> _PROBLEM STATEMENT_: Copy out every line from the records that includes "button".

** Opening TASK INPUTS block **

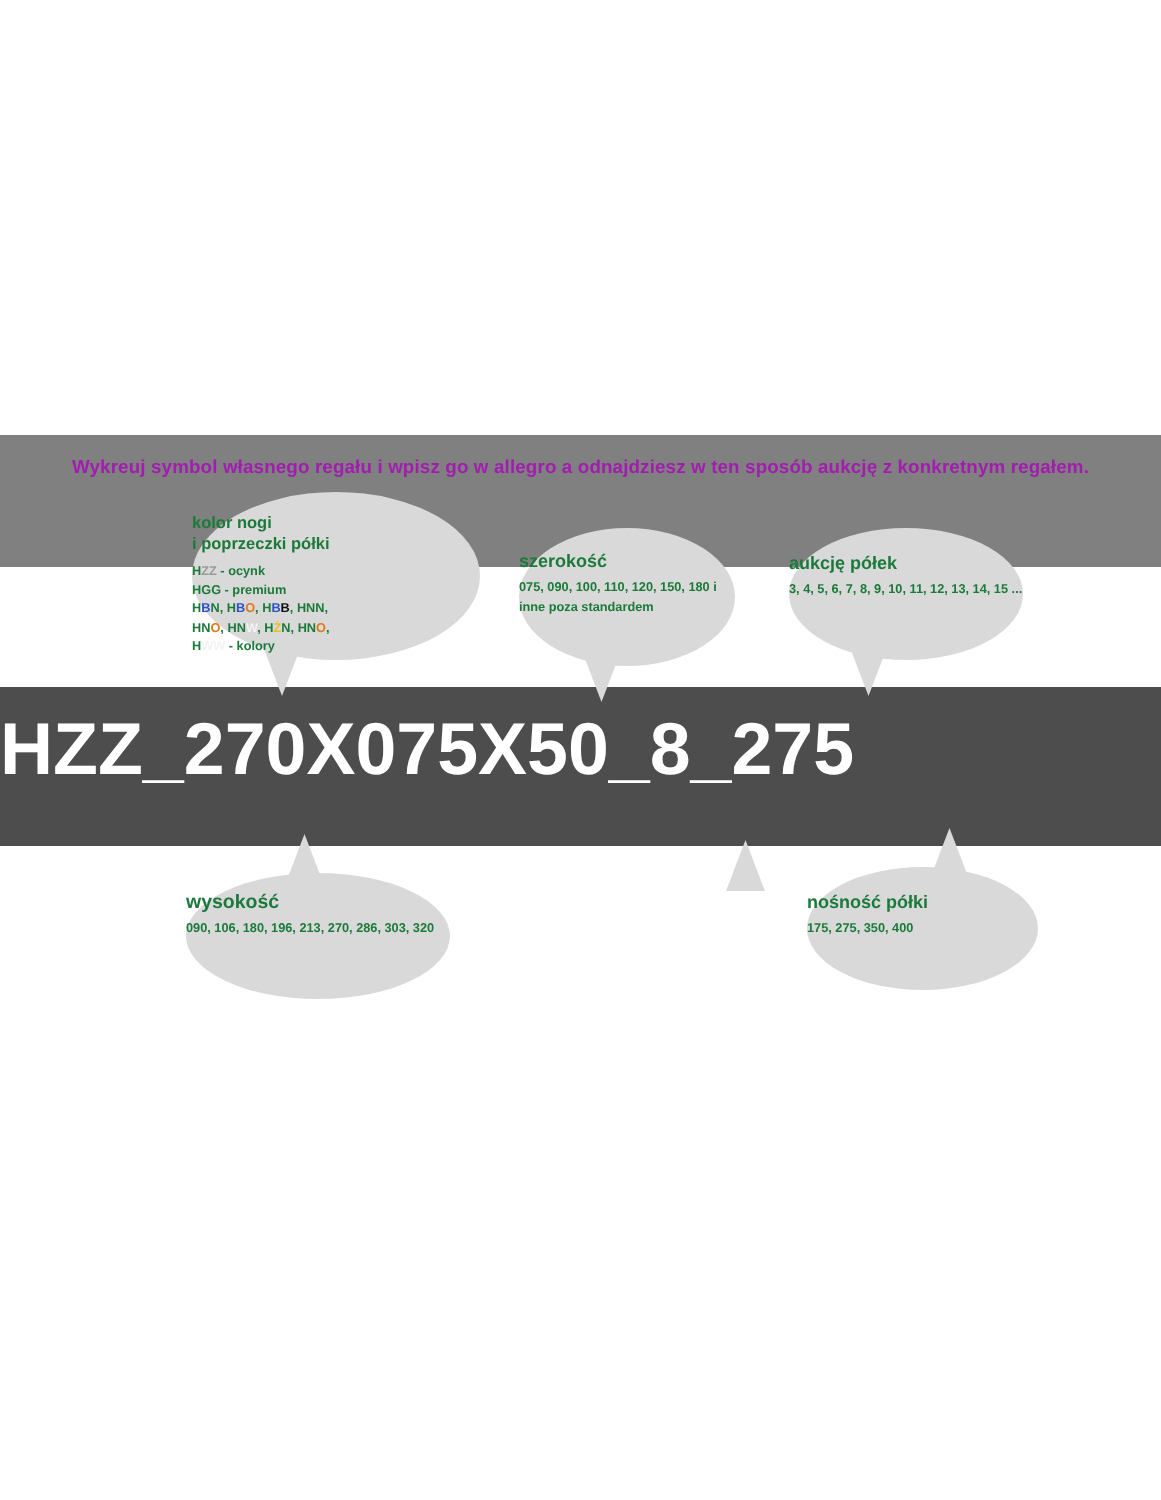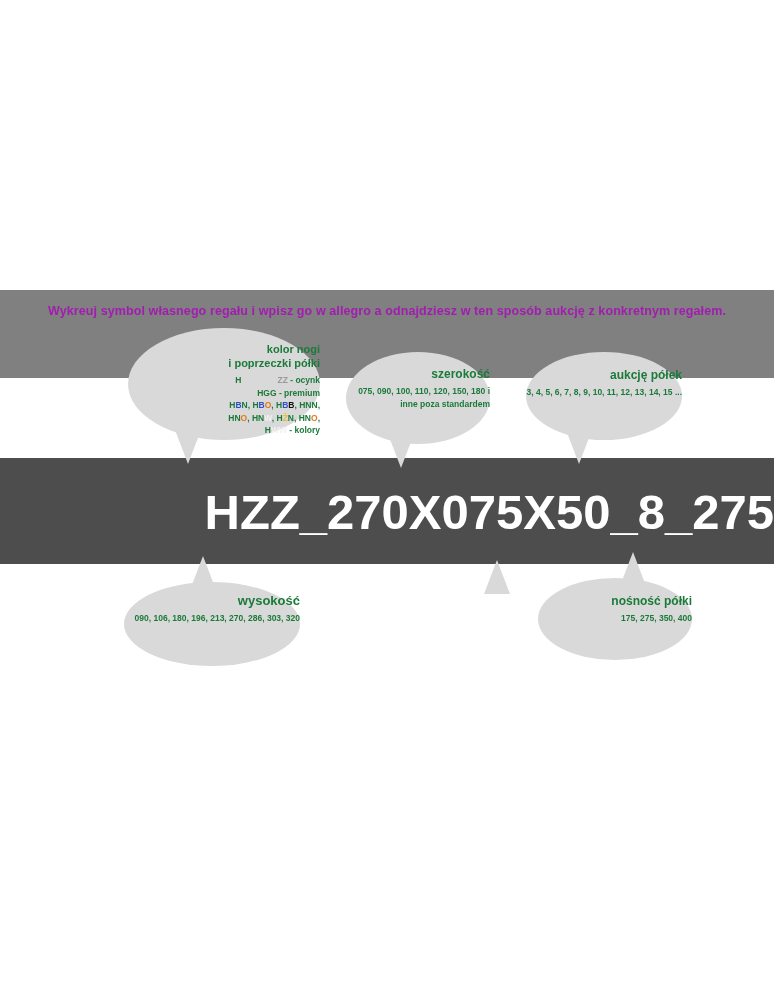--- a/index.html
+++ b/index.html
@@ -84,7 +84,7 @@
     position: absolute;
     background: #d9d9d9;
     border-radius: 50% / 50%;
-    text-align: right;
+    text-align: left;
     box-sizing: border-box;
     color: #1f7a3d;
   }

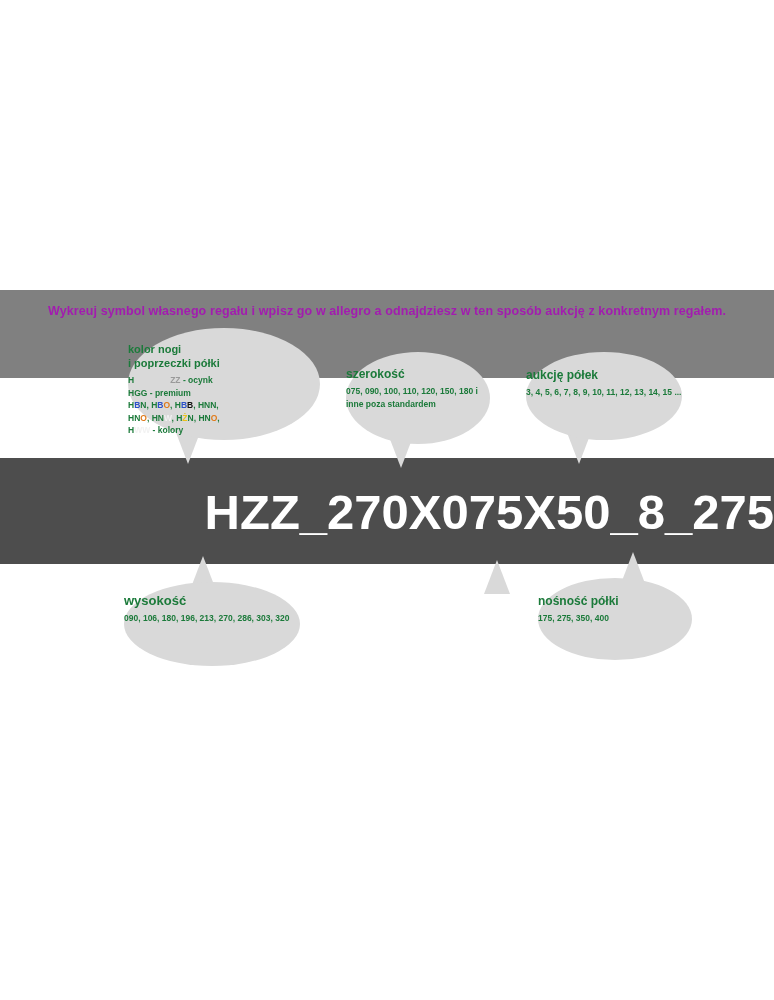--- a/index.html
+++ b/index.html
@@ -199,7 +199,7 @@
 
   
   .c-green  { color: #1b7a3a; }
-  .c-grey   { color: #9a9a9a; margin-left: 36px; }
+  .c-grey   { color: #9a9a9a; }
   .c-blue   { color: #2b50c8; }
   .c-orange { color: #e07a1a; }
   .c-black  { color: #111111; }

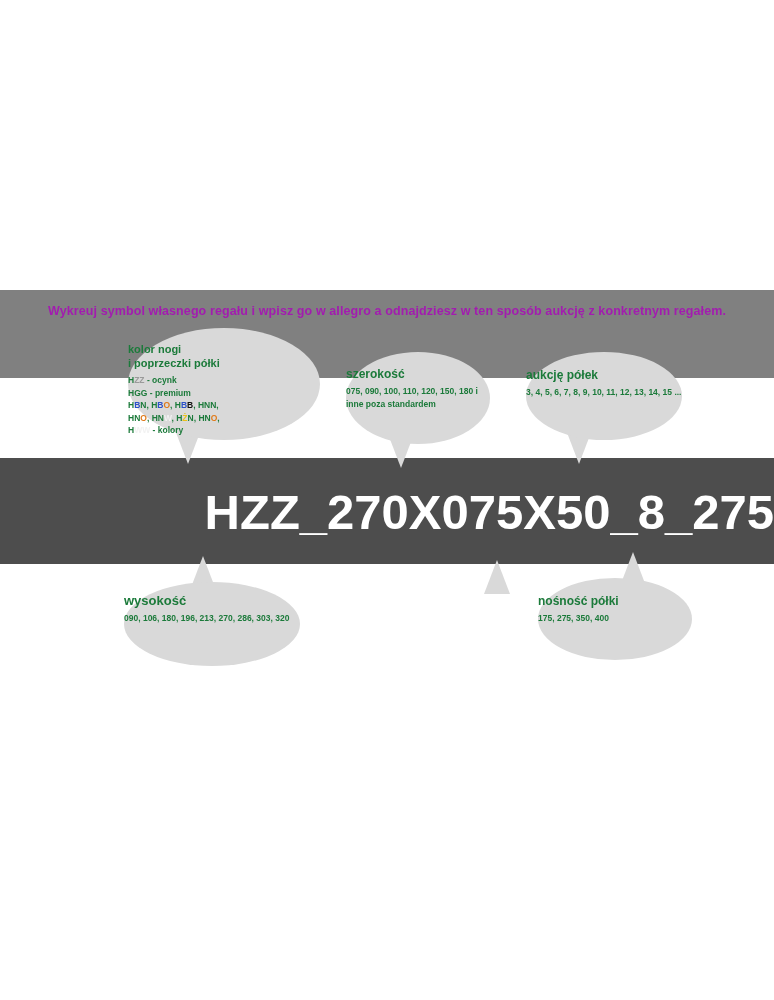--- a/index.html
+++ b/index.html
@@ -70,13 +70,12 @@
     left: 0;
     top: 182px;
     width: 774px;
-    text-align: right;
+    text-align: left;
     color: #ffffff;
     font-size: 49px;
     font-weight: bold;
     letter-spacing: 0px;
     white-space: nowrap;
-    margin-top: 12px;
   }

** Closing TASK INPUTS block **
** Opening TASK INPUTS block **

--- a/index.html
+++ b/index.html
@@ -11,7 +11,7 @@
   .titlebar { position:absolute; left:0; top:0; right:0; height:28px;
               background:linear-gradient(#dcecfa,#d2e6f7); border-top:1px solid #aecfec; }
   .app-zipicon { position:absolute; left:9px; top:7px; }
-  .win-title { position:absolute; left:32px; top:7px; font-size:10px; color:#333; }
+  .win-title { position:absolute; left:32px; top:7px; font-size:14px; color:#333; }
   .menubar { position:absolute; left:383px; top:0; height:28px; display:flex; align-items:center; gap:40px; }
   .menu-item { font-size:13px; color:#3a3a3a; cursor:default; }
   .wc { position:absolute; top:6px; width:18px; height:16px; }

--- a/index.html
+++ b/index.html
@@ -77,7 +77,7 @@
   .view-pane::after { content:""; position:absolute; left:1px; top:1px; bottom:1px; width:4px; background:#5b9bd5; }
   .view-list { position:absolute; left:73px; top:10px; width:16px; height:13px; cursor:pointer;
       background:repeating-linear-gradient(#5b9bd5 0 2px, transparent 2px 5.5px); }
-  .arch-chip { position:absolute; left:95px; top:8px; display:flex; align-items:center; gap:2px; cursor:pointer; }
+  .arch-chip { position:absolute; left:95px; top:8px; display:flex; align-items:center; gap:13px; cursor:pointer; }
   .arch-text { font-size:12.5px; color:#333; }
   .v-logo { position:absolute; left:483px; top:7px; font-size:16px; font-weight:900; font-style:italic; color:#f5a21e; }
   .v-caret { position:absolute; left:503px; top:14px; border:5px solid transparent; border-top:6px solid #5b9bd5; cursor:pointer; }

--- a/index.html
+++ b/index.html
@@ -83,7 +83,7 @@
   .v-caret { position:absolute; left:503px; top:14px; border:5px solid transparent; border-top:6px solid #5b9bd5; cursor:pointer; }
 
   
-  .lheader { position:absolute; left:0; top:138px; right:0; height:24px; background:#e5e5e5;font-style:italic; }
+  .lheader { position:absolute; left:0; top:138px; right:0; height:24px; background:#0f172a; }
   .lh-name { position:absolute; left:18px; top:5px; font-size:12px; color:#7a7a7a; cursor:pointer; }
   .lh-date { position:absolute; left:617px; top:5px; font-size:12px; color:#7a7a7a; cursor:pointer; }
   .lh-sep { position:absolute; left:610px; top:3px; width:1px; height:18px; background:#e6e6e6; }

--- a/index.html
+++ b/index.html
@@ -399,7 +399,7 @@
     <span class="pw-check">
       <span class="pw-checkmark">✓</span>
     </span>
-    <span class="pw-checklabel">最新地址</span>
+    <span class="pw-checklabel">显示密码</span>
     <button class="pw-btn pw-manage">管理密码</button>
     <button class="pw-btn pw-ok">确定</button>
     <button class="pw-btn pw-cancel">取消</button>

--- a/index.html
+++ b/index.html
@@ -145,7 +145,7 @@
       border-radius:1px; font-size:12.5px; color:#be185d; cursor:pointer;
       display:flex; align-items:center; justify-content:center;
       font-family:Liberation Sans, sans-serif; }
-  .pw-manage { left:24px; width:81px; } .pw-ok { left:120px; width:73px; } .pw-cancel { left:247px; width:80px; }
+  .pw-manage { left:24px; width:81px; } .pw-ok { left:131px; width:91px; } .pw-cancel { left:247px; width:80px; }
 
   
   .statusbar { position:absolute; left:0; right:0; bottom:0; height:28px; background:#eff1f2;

** Closing TASK INPUTS block **

> _TASK ANSWER_:
     <button class="pw-btn pw-manage">管理密码</button>
     <button class="pw-btn pw-ok">确定</button>
     <button class="pw-btn pw-cancel">取消</button>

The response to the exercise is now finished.